WORK REQUIRED: Please return the records below exactly as they appear, leaving every picture out.

SOURCE MATERIAL:

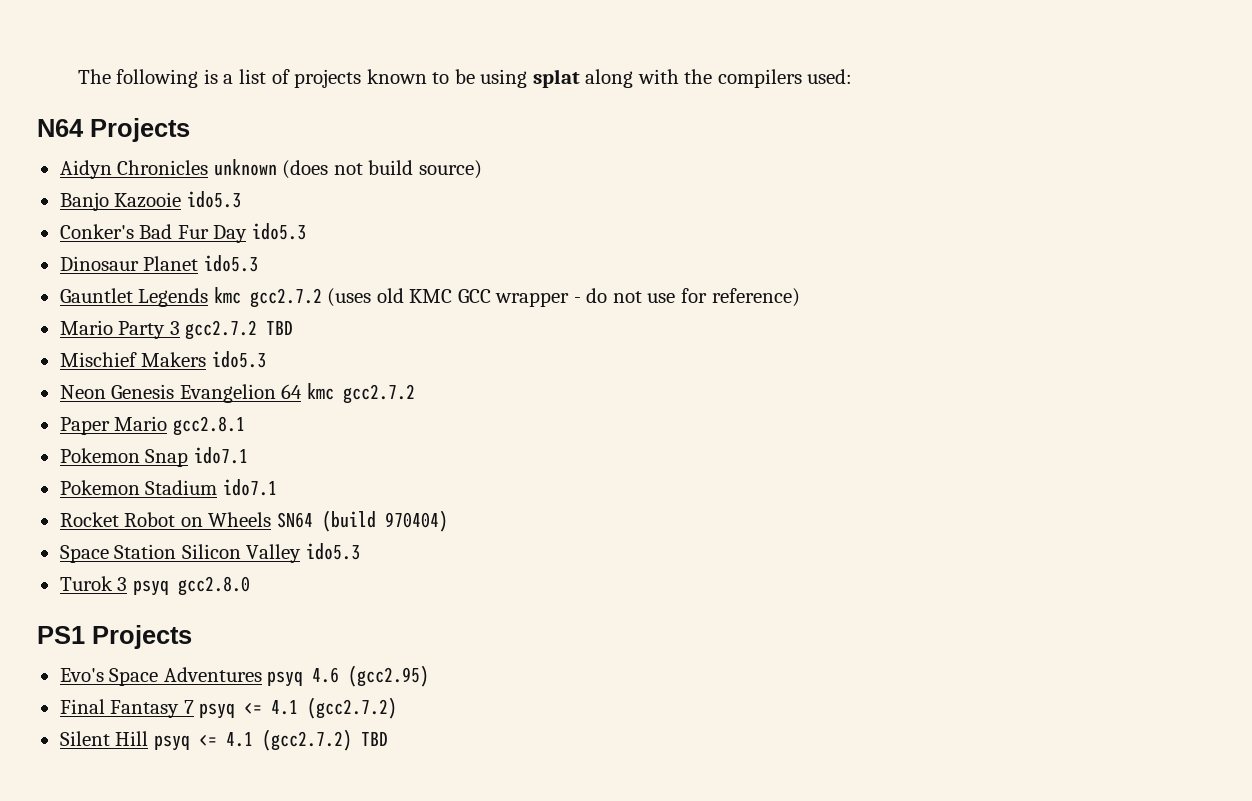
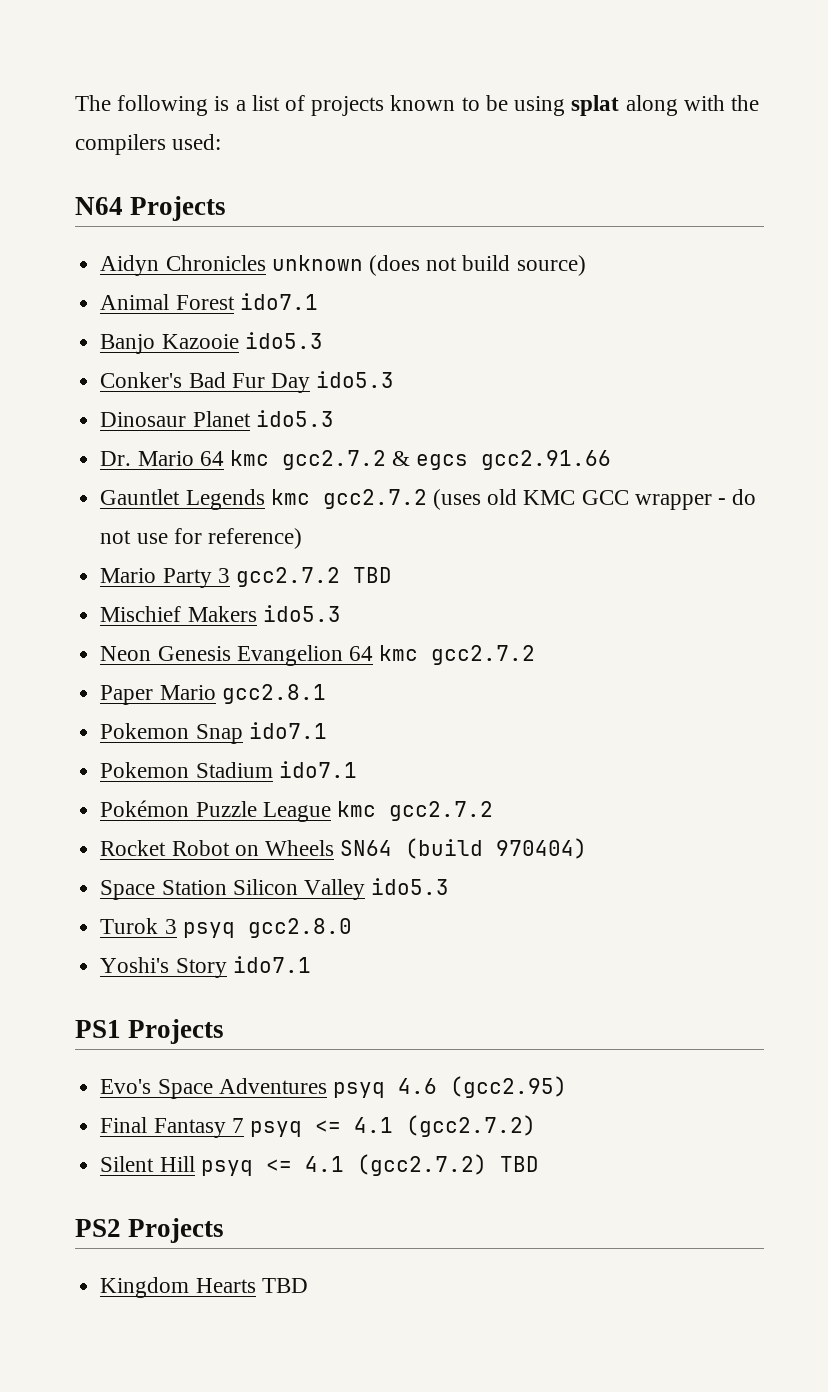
+ Animal Forest ido7.1
+ Dr. Mario 64 kmc gcc2.7.2 & egcs gcc2.91.66
+ Pokémon Puzzle League kmc gcc2.7.2
+ Yoshi's Story ido7.1
+ PS2 Projects
+ Kingdom Hearts TBD

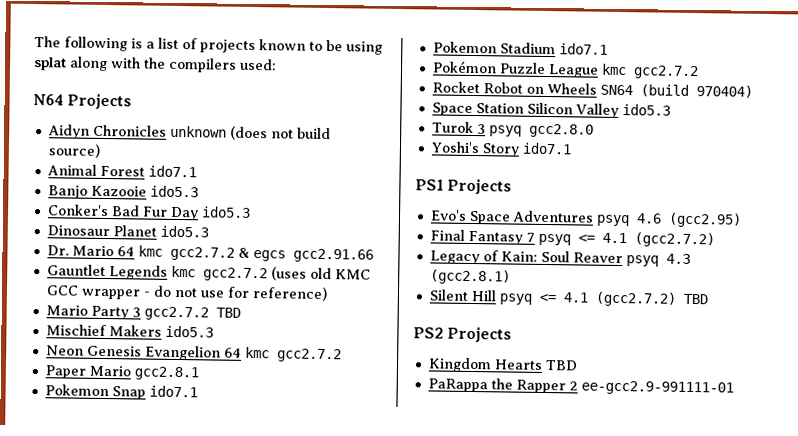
+ Legacy of Kain: Soul Reaver psyq 4.3 (gcc2.8.1)
+ PaRappa the Rapper 2 ee-gcc2.9-991111-01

PROBLEM SOLUTION:
+ Animal Forest ido7.1
+ Dr. Mario 64 kmc gcc2.7.2 & egcs gcc2.91.66
+ Pokémon Puzzle League kmc gcc2.7.2
+ Yoshi's Story ido7.1
+ PS2 Projects
+ Kingdom Hearts TBD

+ Legacy of Kain: Soul Reaver psyq 4.3 (gcc2.8.1)
+ PaRappa the Rapper 2 ee-gcc2.9-991111-01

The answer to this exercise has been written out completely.